1 décembre 2022 - 07:00
Groupe Sélection à l’abri de ses créanciers
Un complexe à finir
Par: Le Courrier
Martin Bourrassa

Martin Bourrassa

Bien malin qui pourrait prédire ce qu’il adviendra du chantier de Groupe Sélection au centre-ville de Saint-Hyacinthe, depuis que ce propriétaire et gestionnaire de résidences pour personnes âgées (RPA) s’est placé, à la surprise générale, sous la protection de la Loi sur les arrangements avec les créanciers des compagnies (LACC) le 14 novembre.

Dans la catégorie des débâcles économiques et immobilières que personne n’avait vues venir, celle-ci remporte sans doute la palme. Cela dépasse l’entendement.

Il est question d’un géant à la tête, en tout ou en partie, d’un portefeuille immobilier estimé à 2 milliards $, quelque 3000 employés, 65 résidences en activités ou en développement et 15 000 locataires. Un géant au pied (et aux poches) d’argile.

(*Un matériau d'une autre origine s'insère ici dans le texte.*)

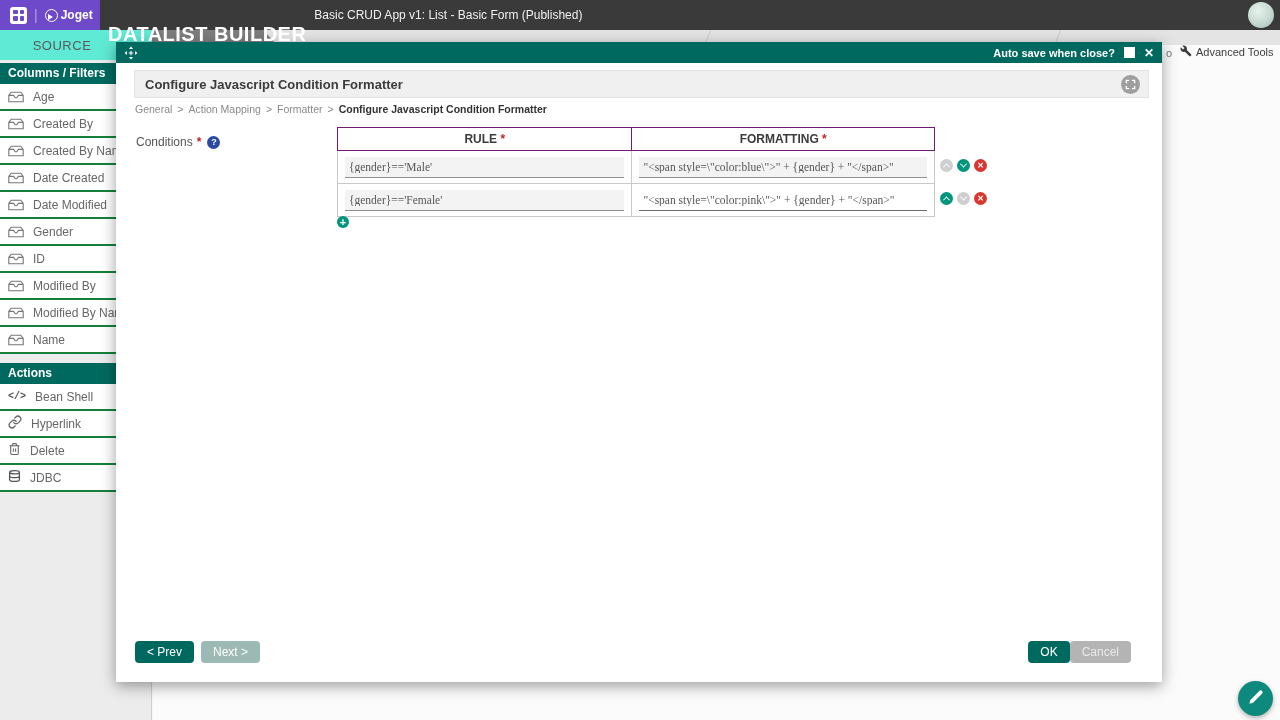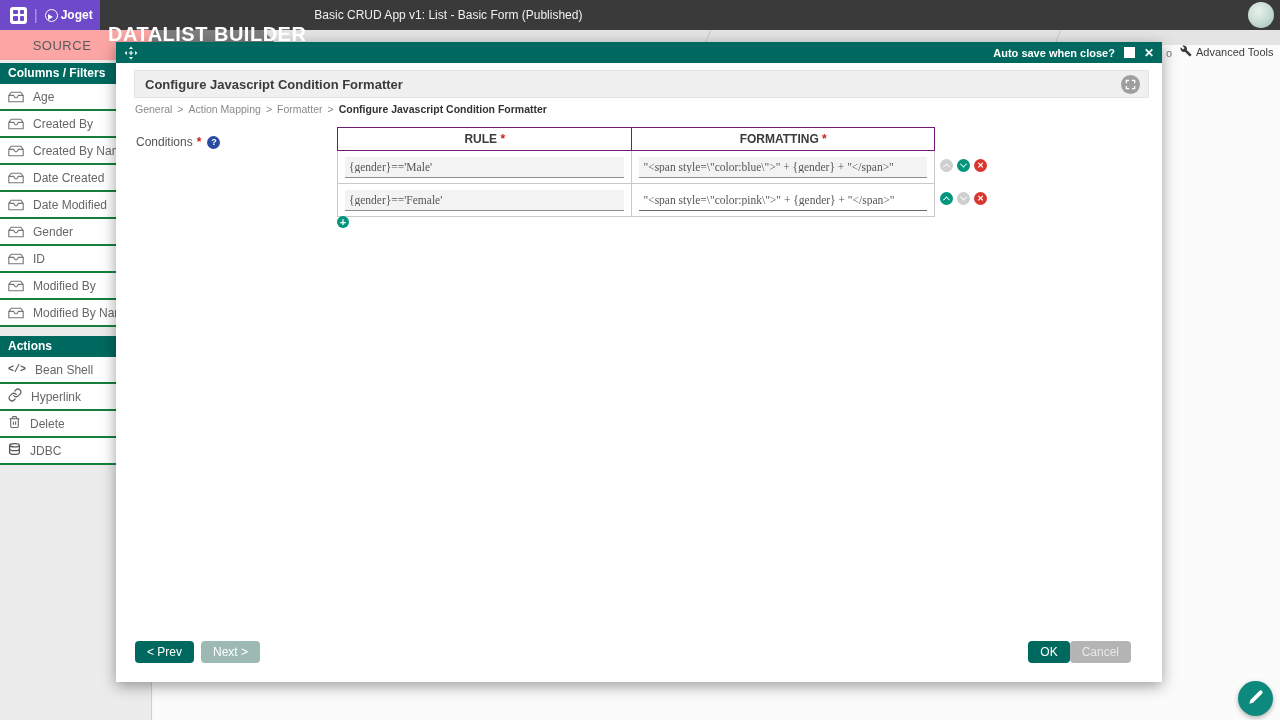--- a/index.html
+++ b/index.html
@@ -22,7 +22,7 @@
 
   
   .rail { position:absolute; left:0; top:30px; width:152px; height:690px; background:#ececec; border-right:1px solid #d0d0d0; }
-  .source-tab { position:absolute; left:0; top:30px; width:152px; height:30px; background:#fca5a5; display:flex; align-items:center; justify-content:center; padding-right:28px; color:#5a5a5a; font-size:13px; letter-spacing:0.5px; }
+  .source-tab { position:absolute; left:0; top:30px; width:152px; height:30px; background:#5eead4; display:flex; align-items:center; justify-content:center; padding-right:28px; color:#5a5a5a; font-size:13px; letter-spacing:0.5px; }
   .tabstrip { position:absolute; left:152px; top:30px; width:1128px; height:15px; background:#e4e4e4; overflow:hidden; }
   .tab-dark { position:absolute; left:0; top:0; width:125px; height:15px; background:#7d7d7d; clip-path:polygon(0 0, 89% 0, 100% 100%, 0 100%); }
   .tab-slash { position:absolute; top:-3px; width:1px; height:22px; background:#c9c9c9; transform:rotate(22deg); }

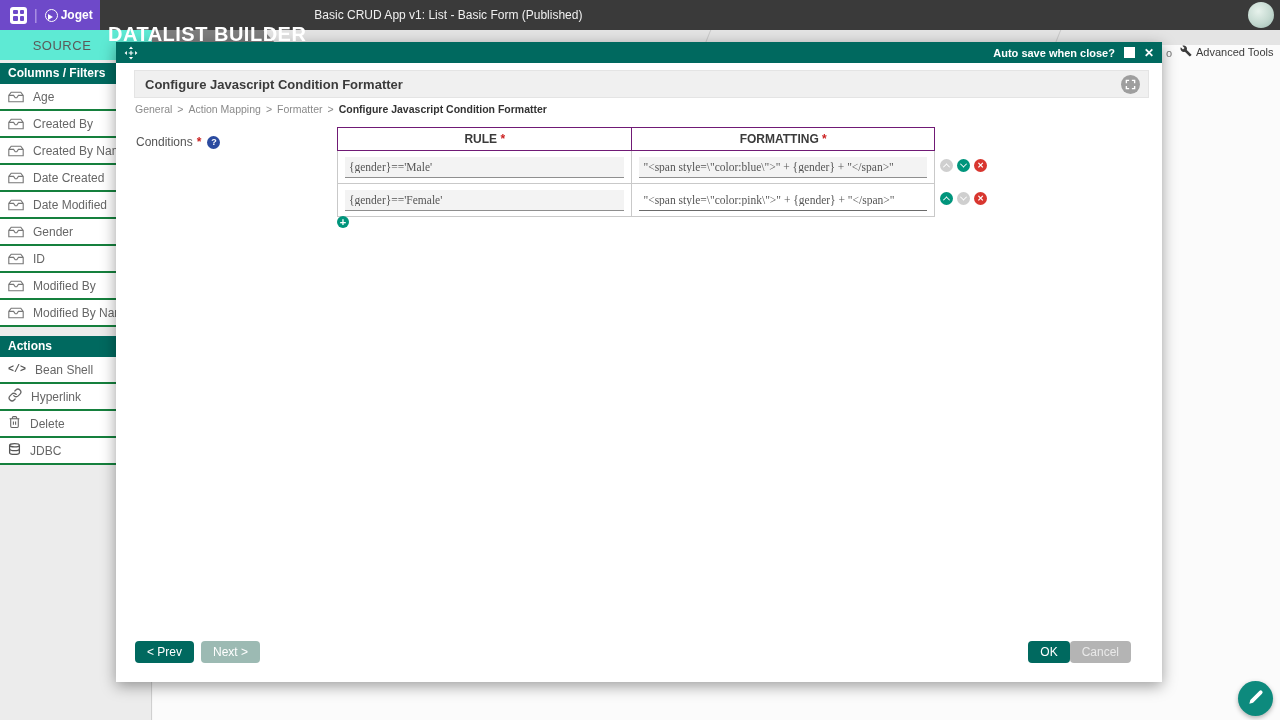--- a/index.html
+++ b/index.html
@@ -166,6 +166,12 @@
           <path d="M1 5 L4 1 H16 L19 5 V13 H1 Z M1 5 H7 L9 8 H11 L13 5 H19"></path>
         </svg>
       <span>Modified By Name</span>
+    </div>
+    <div class="sb-item">
+      <svg width="16" height="12" viewBox="0 0 20 14" fill="none" stroke="#777" stroke-width="1.4">
+          <path d="M1 5 L4 1 H16 L19 5 V13 H1 Z M1 5 H7 L9 8 H11 L13 5 H19"></path>
+        </svg>
+      <span>Name</span>
     </div>
     <div class="sb-gap"></div>
     <div class="sb-head">Actions</div>

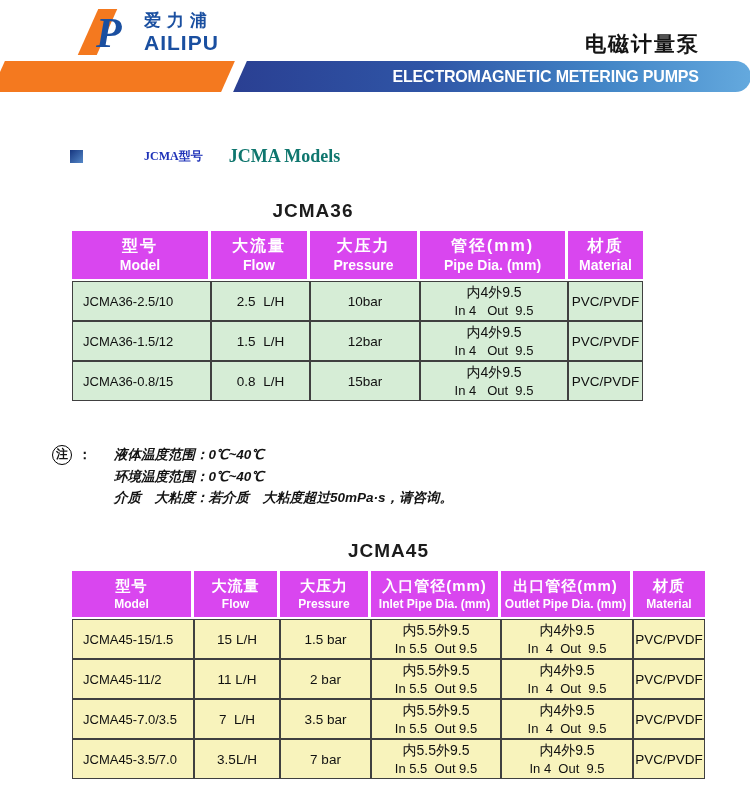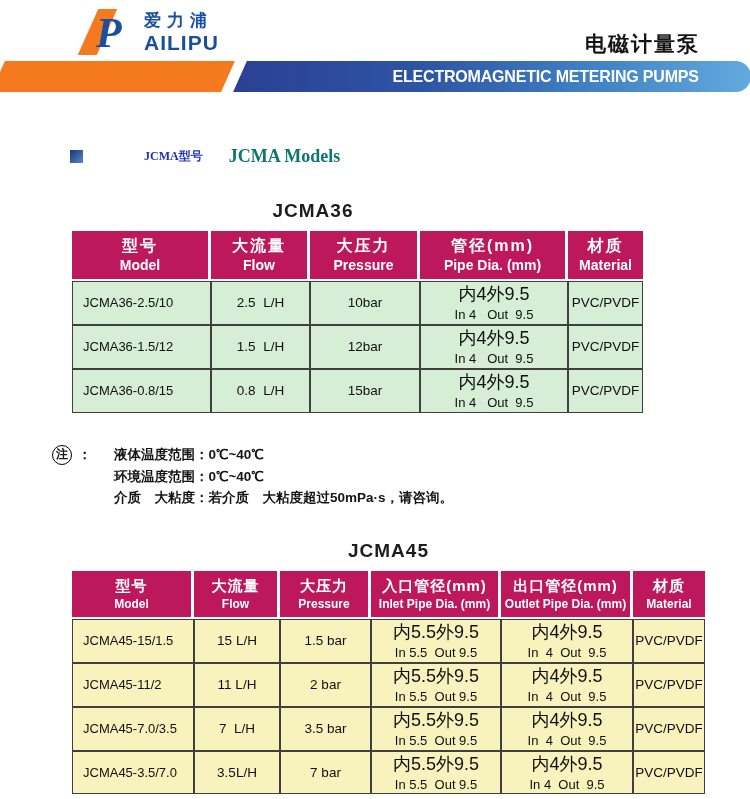--- a/index.html
+++ b/index.html
@@ -46,7 +46,7 @@
   .tbl-title { text-align:center; font-size:19px; font-weight:bold; color:#1c1c1c;
                letter-spacing:1px; margin-bottom:9px; }
   table { width:100%; border-collapse:separate; border-spacing:0; table-layout:fixed; }
-  th { background:#be185d; color:#fff; font-weight:bold; text-align:center; vertical-align:middle;
+  th { background:#d946ef; color:#fff; font-weight:bold; text-align:center; vertical-align:middle;
        padding:4px 1px; border-right:3px solid #fff; border-bottom:2px solid #fff; }
   th:last-child { border-right:none; }
   .t36 th { height:50px; }

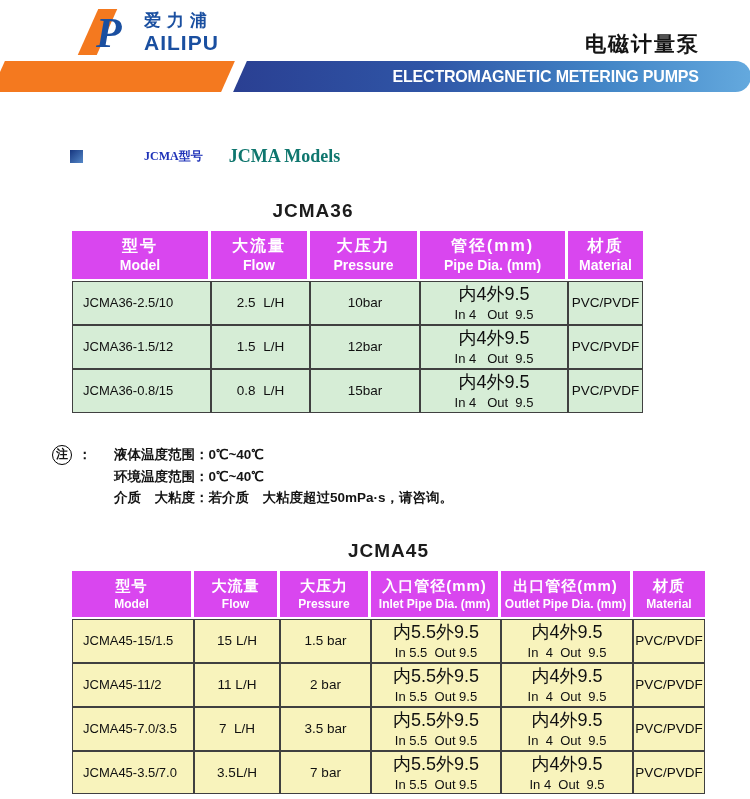--- a/index.html
+++ b/index.html
@@ -60,7 +60,7 @@
   .t36 td { background:#d6edd6; }
   .t45 td { background:#f8f3bc; }
   td.model { text-align:left; padding-left:10px; font-size:13px; }
-  .pipe-cn { display:block; font-size:18px; line-height:1.35; }
+  .pipe-cn { display:block; font-size:14px; line-height:1.35; }
   .pipe-en { display:block; font-size:13px; line-height:1.35; white-space:pre; }
   .pre { white-space:pre; }
 

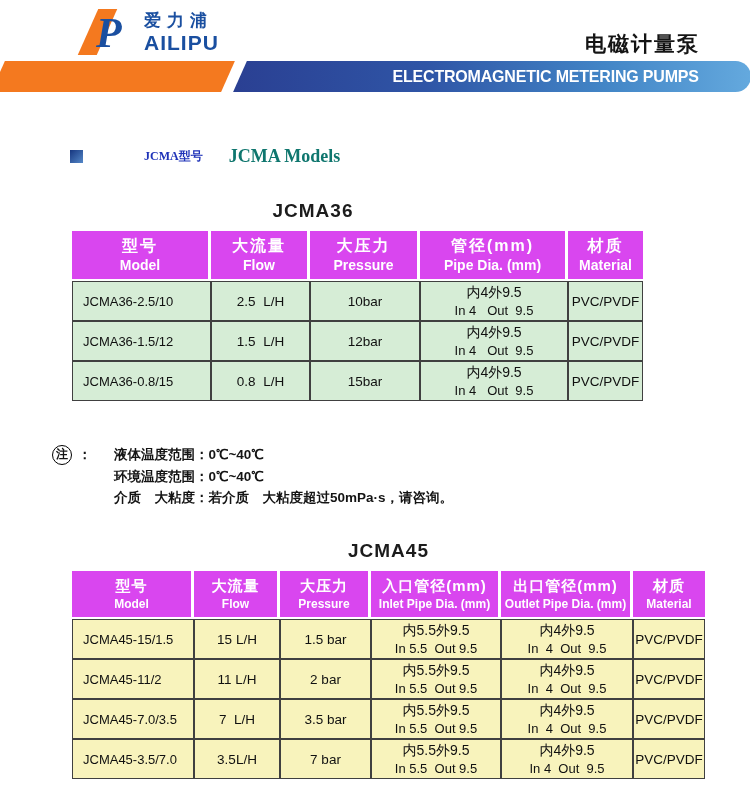--- a/index.html
+++ b/index.html
@@ -72,7 +72,7 @@
              border-radius:50%; align-items:center; justify-content:center;
              font-size:12px; font-weight:bold; margin-top:1px; }
   .note-colon { margin-left:6px; }
-  .note-lines div { white-space:pre-wrap; }
+  .note-lines div { white-space:pre-wrap;font-style:italic; }
 </style>
 </head>
 <body>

Les procédures des derniers jours devant le tribunal ayant à décider du contrôleur chargé de sortir l’entreprise et les prêteurs du bourbier dans lequel elles pataugent ont levé le voile sur les malheurs financiers et la gouvernance chaotique de Groupe Sélection.

Je vous épargne la poutine légale, mais sachez que ce ne sont pas moins de 137 sociétés ou parties apparentées à Groupe Sélection qui ont requis la protection de la Cour. Et celles-ci ne constituent qu’une partie des entreprises sous sa direction. L’organigramme des sociétés de GS est plus complexe que le plan du métro de Londres, a-t-on indiqué à l’audience.

Pour vous donner une petite idée de la complexité de la chose, Groupe Sélection a formé pas moins de trois sociétés en commandite distinctes autour du seul projet maskoutain, dont l’une avec un partenaire d’affaires qui a été récemment lié au projet de couvent des Sœurs de la Présentation de Marie à Saint-Hyacinthe, le Groupe Lokia.

Il faudra donc beaucoup de temps et d’efforts au contrôleur pour démêler et redresser tout ça, mais on sait que sa priorité sera le maintien des activités dans les RPA existantes qui rapportent des revenus, alors que les chantiers en cours sont synonymes de dépenses.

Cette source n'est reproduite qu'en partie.